Маша вспомнила далекий весенний день, когда белые лепестки подрагивали на яблоне и вишне, а дуб гудел на ветру, как огромная труба, устремленная в небо.
… Два глаза у весны — ласковый, теплый и — строгий, холодный. В тот вечер весна смотрела во двор холодным синим глазом, и у Маши зябли коленки, и Рыба дрожала в своем платьице. Только Юлия-Бикулина не чувствовала холода. Фарфоровым казалось в сгущающемся воздухе ее лицо, глаза — двумя зелеными листками.
— Ты, новенькая, меня не жалей, не жалей! — приговаривала Бикулина, дергая зачем-то Машу за пуговицу на платье. — Я на дереве сидела, плакала, а думала совсем о другом. Да, плакала я! А хочешь, скажу, отчего плакала?
— Скажи, Би… Биби… — Маша осторожно высвобождала пуговицу.
— Бикулина! — холодно поправляла ее новая знакомая, и словно две металлические болванки стукались, такой рождался звук. — Би-ку-ли-на! — повторила новая знакомая по слогам. — Так вот, я плакала потому, что вдруг поняла, какие они маленькие, слабые…
— Кто? — не понимала Маша и думала: неужели атлеты?

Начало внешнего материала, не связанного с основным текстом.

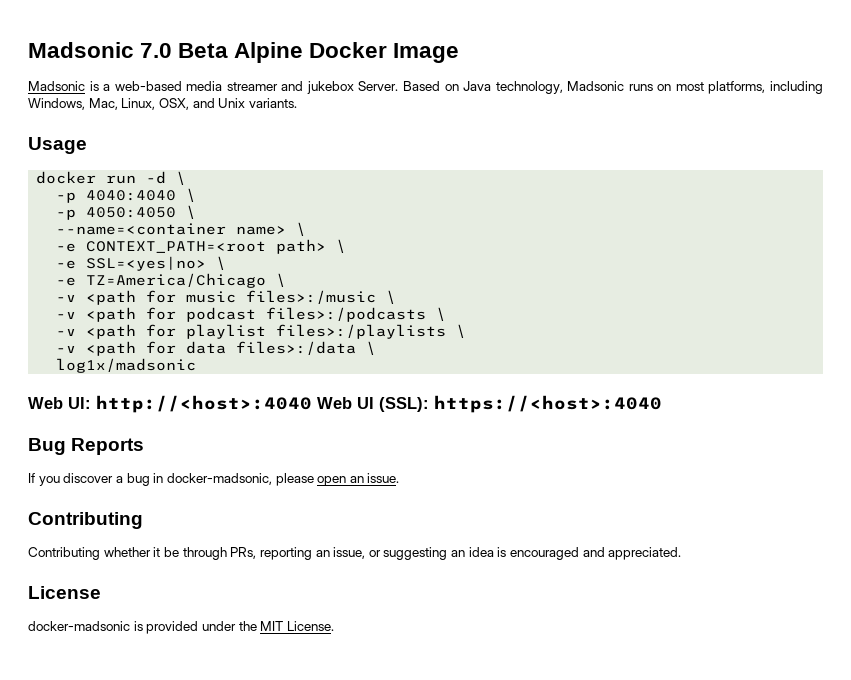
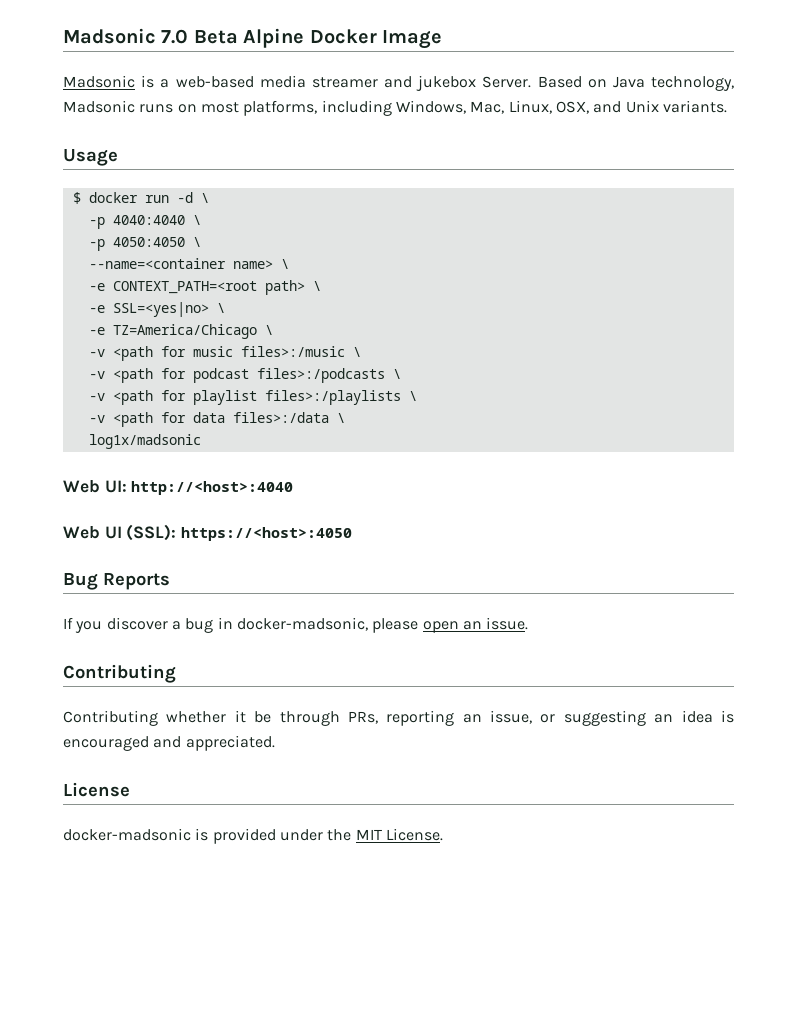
- docker run -d \
+ $ docker run -d \
- Web UI: http://<host>:4040 Web UI (SSL): https://<host>:4040
+ Web UI: http://<host>:4040
+ Web UI (SSL): https://<host>:4050

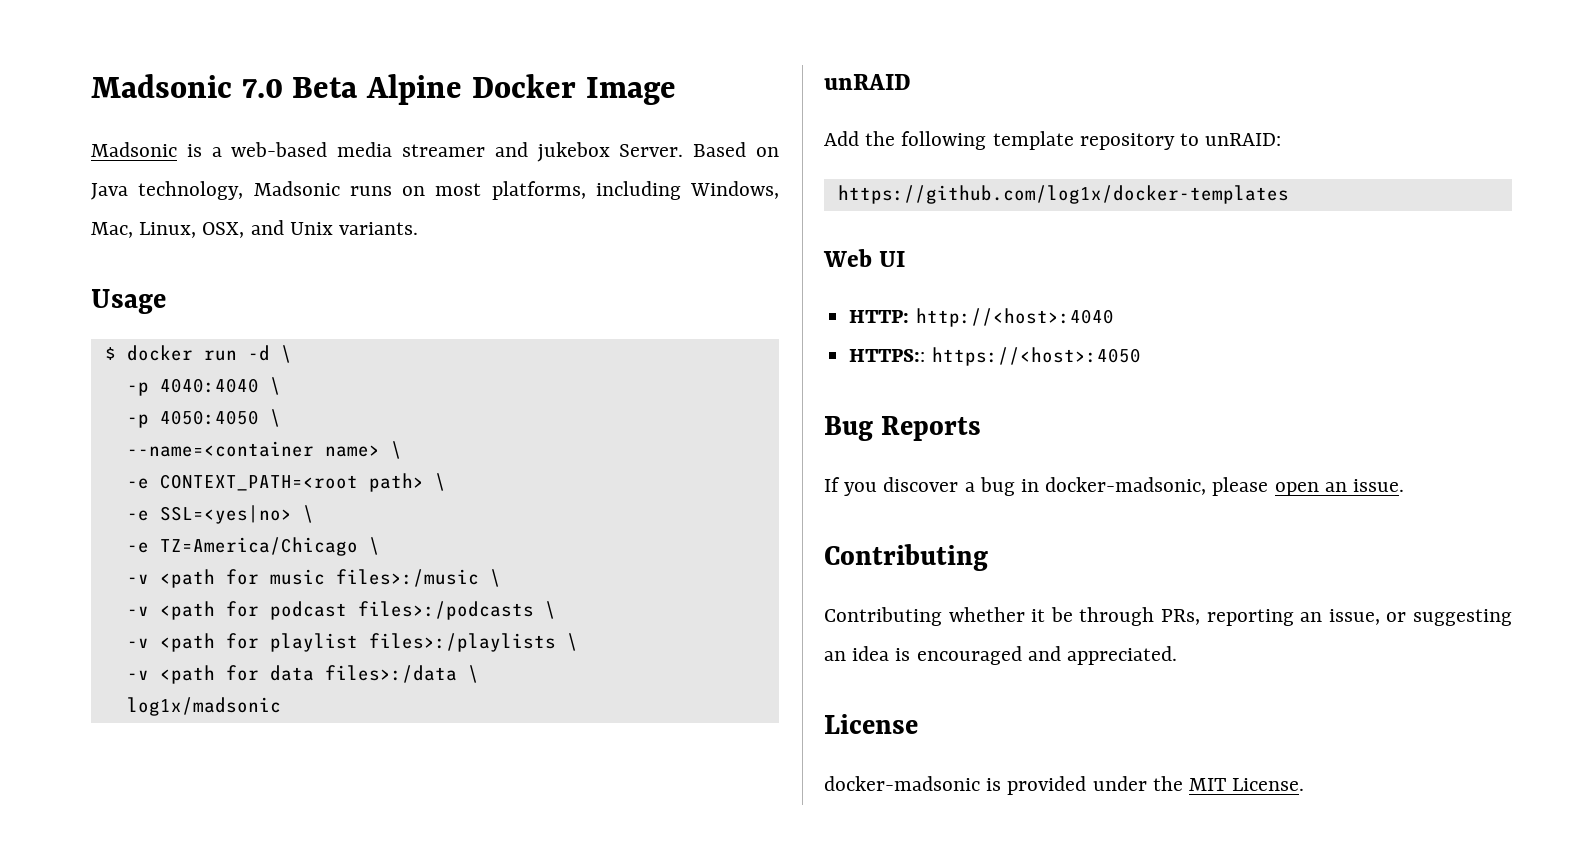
- Web UI: http://<host>:4040
+ unRAID
+ Add the following template repository to unRAID:
+ https://github.com/log1x/docker-templates
- Web UI (SSL): https://<host>:4050
+ Web UI
+ HTTP: http://<host>:4040
+ HTTPS:: https://<host>:4050

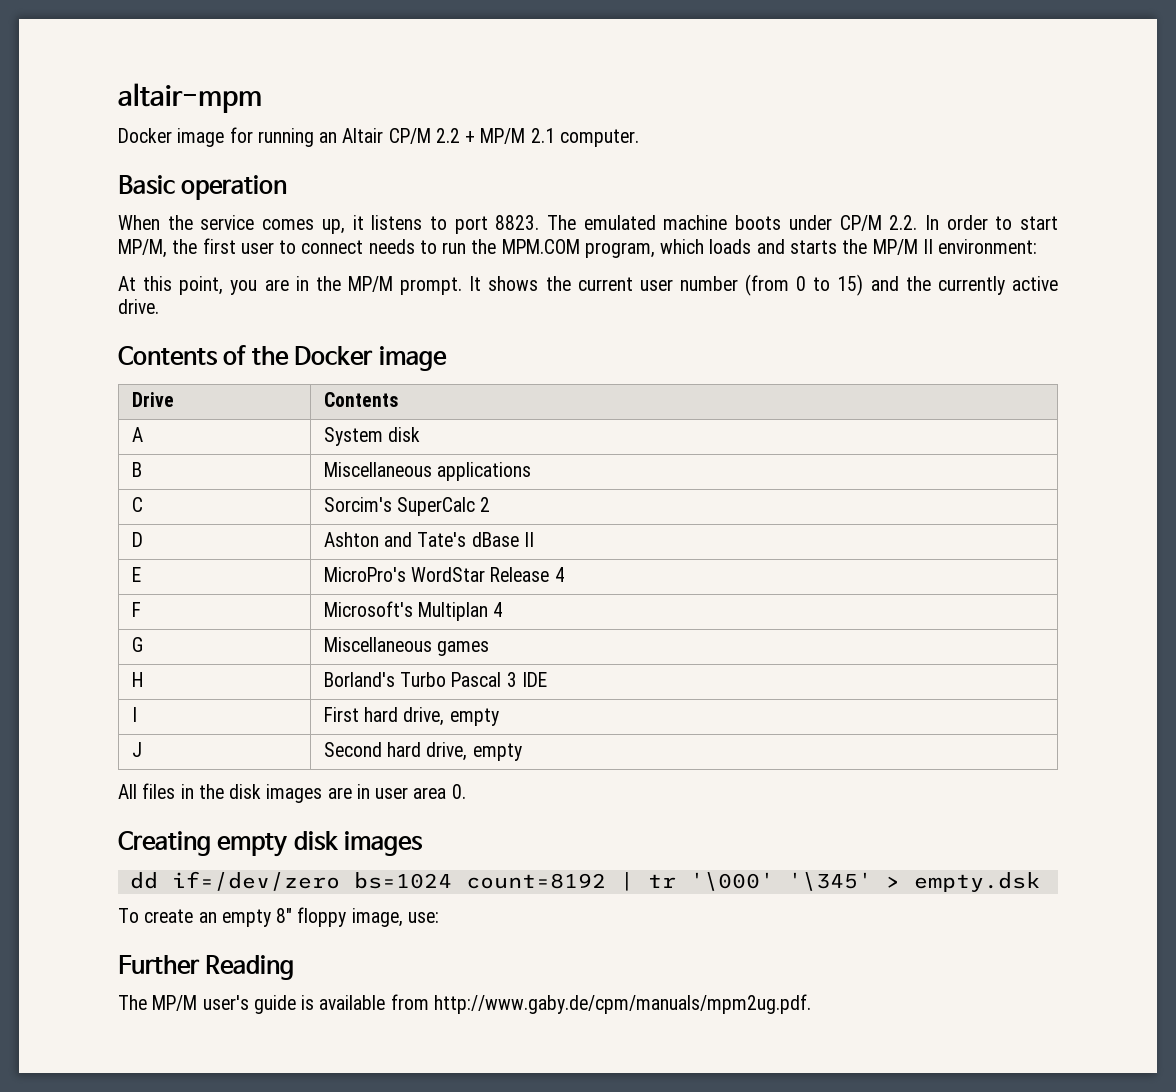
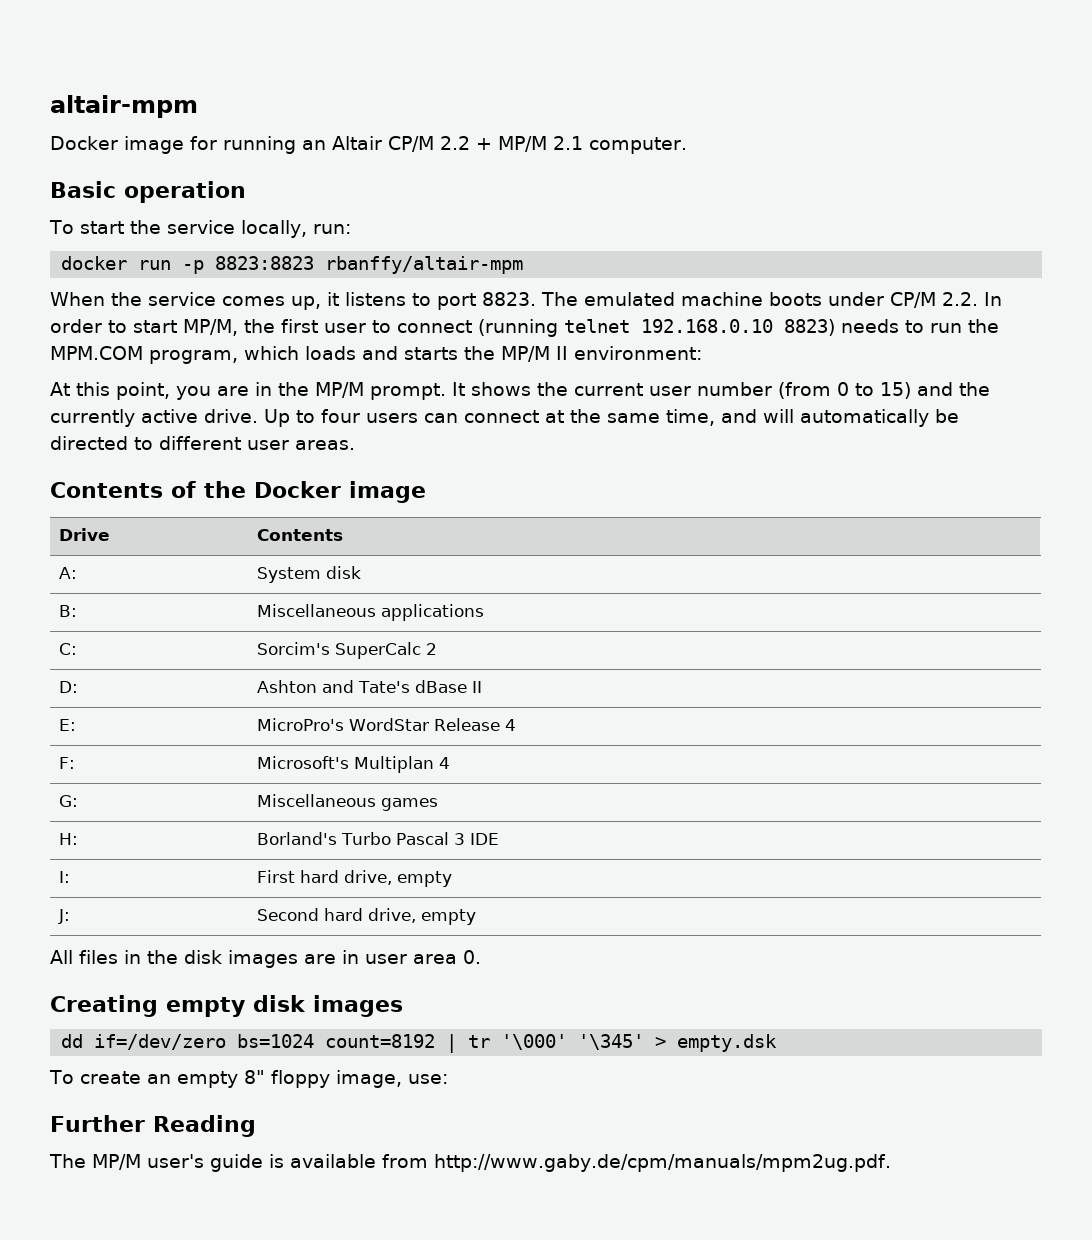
+ To start the service locally, run:
+ docker run -p 8823:8823 rbanffy/altair-mpm
- The emulated machine boots under CP/M 2.2. In order to start MP/M, the first user to connect needs to run the MPM.COM program, which loads and starts the MP/M II environment:
+ The emulated machine boots under CP/M 2.2. In order to start MP/M, the first user to connect (running telnet 192.168.0.10 8823) needs to run the MPM.COM program, which loads and starts the MP/M II environment:
+ Up to four users can connect at the same time, and will automatically be directed to different user areas.
- A | System disk
+ A: | System disk
- B | Miscellaneous applications
+ B: | Miscellaneous applications
- C | Sorcim's SuperCalc 2
+ C: | Sorcim's SuperCalc 2
- D | Ashton and Tate's dBase II
+ D: | Ashton and Tate's dBase II
- E | MicroPro's WordStar Release 4
+ E: | MicroPro's WordStar Release 4
- F | Microsoft's Multiplan 4
+ F: | Microsoft's Multiplan 4
- G | Miscellaneous games
+ G: | Miscellaneous games
- H | Borland's Turbo Pascal 3 IDE
+ H: | Borland's Turbo Pascal 3 IDE
- I | First hard drive, empty
+ I: | First hard drive, empty
- J | Second hard drive, empty
+ J: | Second hard drive, empty

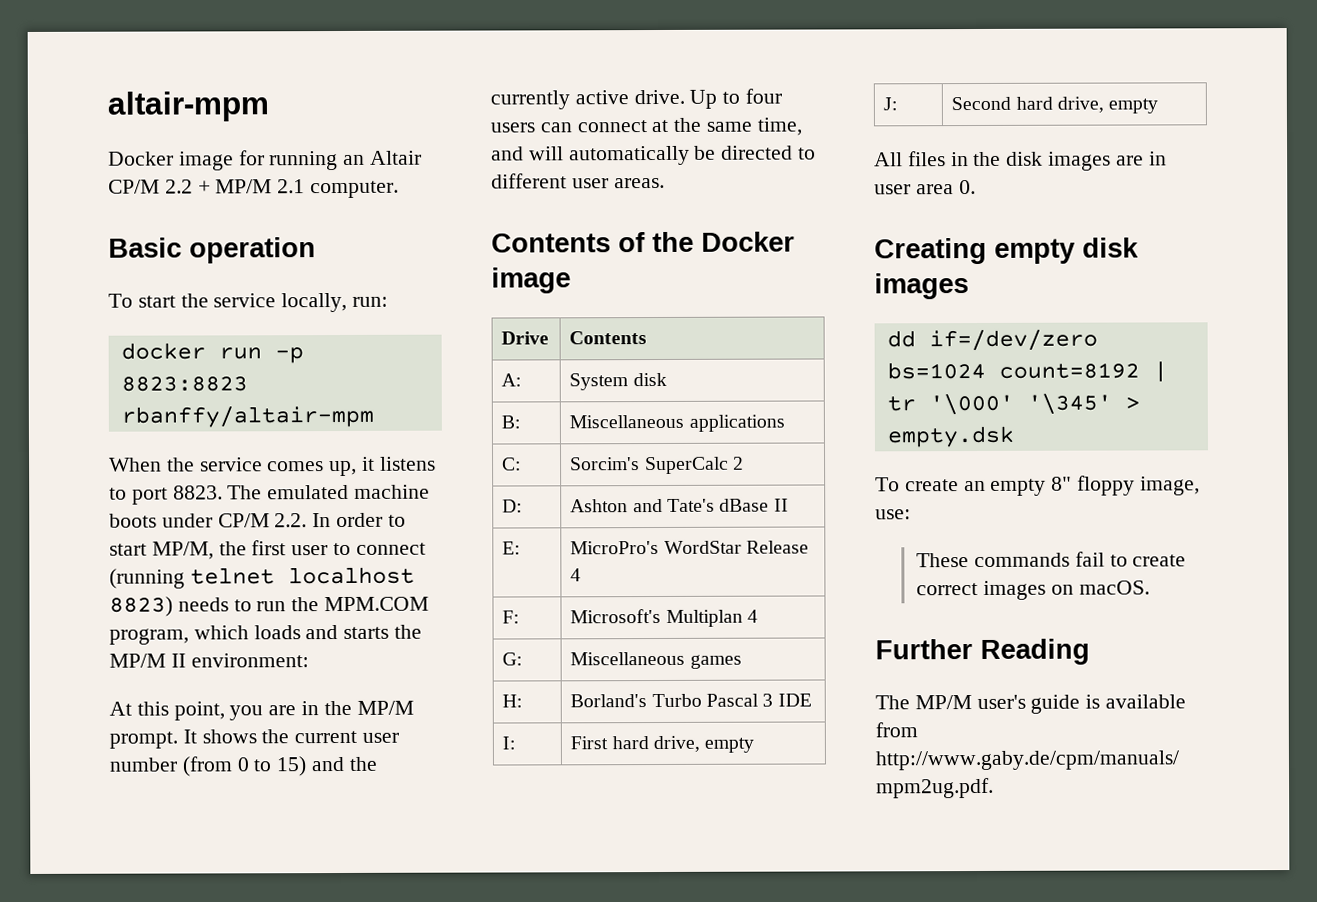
- The emulated machine boots under CP/M 2.2. In order to start MP/M, the first user to connect (running telnet 192.168.0.10 8823) needs to run the MPM.COM program, which loads and starts the MP/M II environment:
+ The emulated machine boots under CP/M 2.2. In order to start MP/M, the first user to connect (running telnet localhost 8823) needs to run the MPM.COM program, which loads and starts the MP/M II environment:
+ These commands fail to create correct images on macOS.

— Родители мои, — продолжала Бикулина. — Смотрела я на них с дуба и так мне их жалко было! Как же так? — Бикулина переходила на шепот. — Из-за того, что балбесы футболисты безобразно играли в прошлом сезоне и отвратительно начали этот, отец должен переходить в одесскую команду, которая тоже неизвестно как будет играть? Я все время у него спрашивала: «Ну а ты сам? Хочешь в Одессу?» А он: «Какое это имеет значение? Надо ехать!» Я: «Тебе надо?» Он: «Всем нам надо! Всем надо ехать в Одессу, и я должен вывести их команду по крайней мере в призеры, чтобы вернуться в Москву. А в федерации я не хочу работать, потому что я тренер, тренер!» И тогда, — продолжала Юлия-Бикулина, — я поняла, что мой отец — слабый человек, и мне стало его жалко…
— Почему же слабый? — стучали зубами от холода Маша и Рыба.
— И тогда я подумала, — не слушала их Юлия-Бикулина, — он слабый человек, потому что не довел до конца дело! Вложил в команду столько сил и не сумел остаться в команде! Едет в Одессу, а ему туда совсем не хочется, значит… Значит, в нем нет гордости! Но должен же быть предел, подумала я. За которым кончается его покорность и начнется он сам… И я поняла, что этот предел далеко-далеко… И тогда… — Юлия-Бикулина многозначительно посмотрела на Рыбу и Машу, — я поняла также, что могу остаться дома! И он с этим тоже смирится! Раз покатился, уже не остановишь… Я все рассчитала. Так что ты, новенькая, меня не жалей, не жалей… — Бикулина снова схватила Машу за пуговицу. — Жалеть-то как раз тебя надо! Переехала в новый дом, в новую школу пойдешь, никого и ничего не знаешь… Как тебя примут? Но ты, новенькая, не бойся, за нас держись с Рыбой, и все будет нормально!
— Наташа! Наташа! Домой, поздно уже! — разнесся в это время по двору женский голос.
— Это меня зовут, — быстро поднялась со скамейки Рыба. — Пока, Бикулина! Пока, новенькая? Тебя хоть как звать?
— Маша…
— Маша… — хмыкнула Бикулина. — У нас уже есть одна Маша…
— Ну и что? — пожала плечами Маша.
— Так у Рыбы кошку зовут! — засмеялась Бикулина, и Маша впервые испытала странное чувство, ставшее, впрочем, потом привычным. Когда не знала она, совершенно не представляла, как реагировать на слова Юлии-Бикулины. Обижаться ли, смеяться? Маша и обижалась и смеялась, но стратегическая инициатива все равно была за Юлией-Бикулиной, которая расставляла акценты второй своей фразой. Если Маша обижалась, Бикулина переводила все в добрую шутку. Если Маша смеялась, Бикулина немедленно обижала ее.